# Instructions for the task:
Copy out all lines from the entries below in which "none" occurs.

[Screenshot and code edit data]

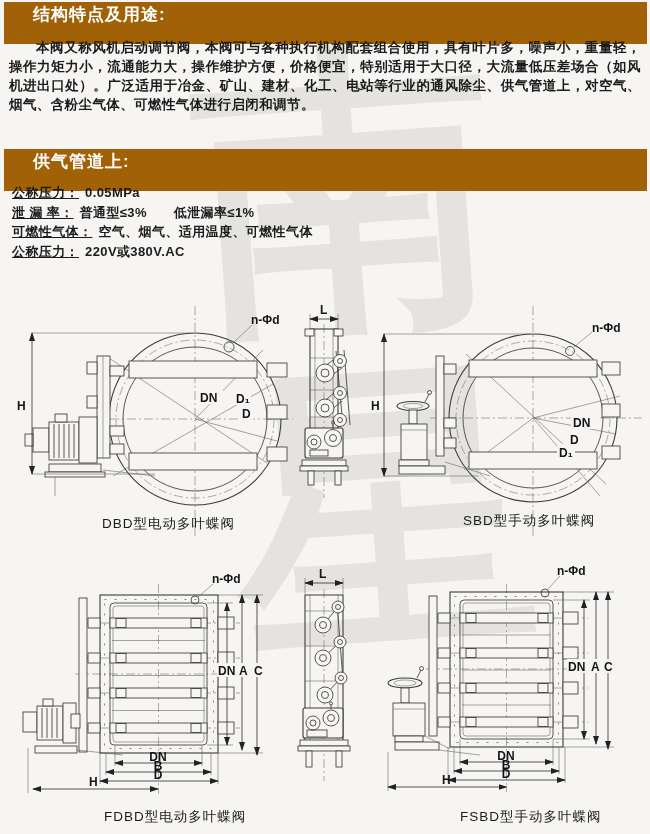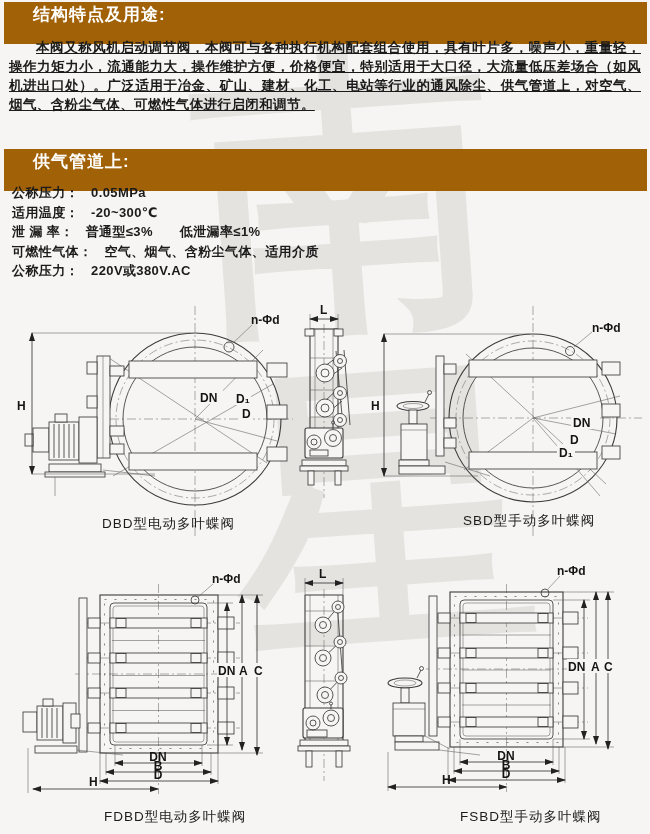--- a/index.html
+++ b/index.html
@@ -15,25 +15,25 @@
     transform:rotate(-4deg); line-height:1;
   }
   .bar{
     position:absolute; left:4px; right:3px; height:42px; background:#a16207;
     color:#fff; font-size:17px; font-weight:bold; line-height:26px;
     padding-left:29px; letter-spacing:1px; box-sizing:border-box;
   }
   .para{
     position:absolute; left:9px; right:9px; top:38px;
     font-size:13.5px; font-weight:bold; line-height:19px;
-    text-align:justify; text-indent:2em; letter-spacing:.4px;text-decoration:underline;
+    text-align:justify; text-indent:2em; letter-spacing:.4px;
   }
   .specs{ position:absolute; left:12px; top:183px; font-size:13px; font-weight:bold; }
   .spec-row{ height:19.5px; line-height:19.5px; letter-spacing:.4px; }
-  .spec-row .lab{ margin-right:12px; }
+  .spec-row .lab{ margin-right:6px;text-decoration:underline; }
   .draw{ position:absolute; }
   .cap{ position:absolute; font-size:13.5px; font-weight:normal; letter-spacing:1px; }
   
   .s {stroke:#3b3b3b; fill:none; stroke-width:1.1;}
   .s9{stroke:#3b3b3b; fill:none; stroke-width:0.85;}
   .t {stroke:#5b5b5b; fill:none; stroke-width:0.55;}
   .c {stroke:#808080; fill:none; stroke-width:0.65; stroke-dasharray:9 3 2 3;}
   .d {stroke:#2c2c2c; fill:none; stroke-width:0.8;}
   .hk{stroke:#2c2c2c; fill:none; stroke-width:0.55; stroke-dasharray:2 8;}
   .f {fill:#f6f5f3;}
@@ -51,23 +51,22 @@
     <span>结构特点及用途:</span>
   </div>
   <div class="para">本阀又称风机启动调节阀，本阀可与各种执行机构配套组合使用，具有叶片多，噪声小，重量轻，操作力矩力小，流通能力大，操作维护方便，价格便宜，特别适用于大口径，大流量低压差场合（如风机进出口处）。广泛适用于冶金、矿山、建材、化工、电站等行业的通风除尘、供气管道上，对空气、烟气、含粉尘气体、可燃性气体进行启闭和调节。</div>
 
   <div class="bar" style="top:149px;">
     <span>供气管道上:</span>
   </div>
 
   <div class="specs">
     <div class="spec-row"><span class="lab">公称压力：</span><span>0.05MPa</span></div>
-    <div class="spec-row"><span class="lab">适用温度：</span><span>-20~300℃</span></div>
     <div class="spec-row"><span class="lab">泄 漏 率：</span><span>普通型≤3%　　低泄漏率≤1%</span></div>
-    <div class="spec-row"><span class="lab">可燃性气体：</span><span>空气、烟气、含粉尘气体、适用介质</span></div>
+    <div class="spec-row"><span class="lab">可燃性气体：</span><span>空气、烟气、适用温度、可燃性气体</span></div>
     <div class="spec-row"><span class="lab">公称压力：</span><span>220V或380V.AC</span></div>
   </div>
 
   <svg class="draw" style="left:5px; top:298px;" width="290" height="247" viewBox="0 0 290 247">
     <defs>
       <marker id="ar" markerWidth="9" markerHeight="7" refX="8" refY="3" orient="auto-start-reverse" markerUnits="userSpaceOnUse">
         <path d="M0,0 L9,3 L0,6 Z" fill="#222"></path>
       </marker>
     </defs>
     <g>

# Solution for this problem:
   .s {stroke:#3b3b3b; fill:none; stroke-width:1.1;}
   .s9{stroke:#3b3b3b; fill:none; stroke-width:0.85;}
   .t {stroke:#5b5b5b; fill:none; stroke-width:0.55;}
   .c {stroke:#808080; fill:none; stroke-width:0.65; stroke-dasharray:9 3 2 3;}
   .d {stroke:#2c2c2c; fill:none; stroke-width:0.8;}
   .hk{stroke:#2c2c2c; fill:none; stroke-width:0.55; stroke-dasharray:2 8;}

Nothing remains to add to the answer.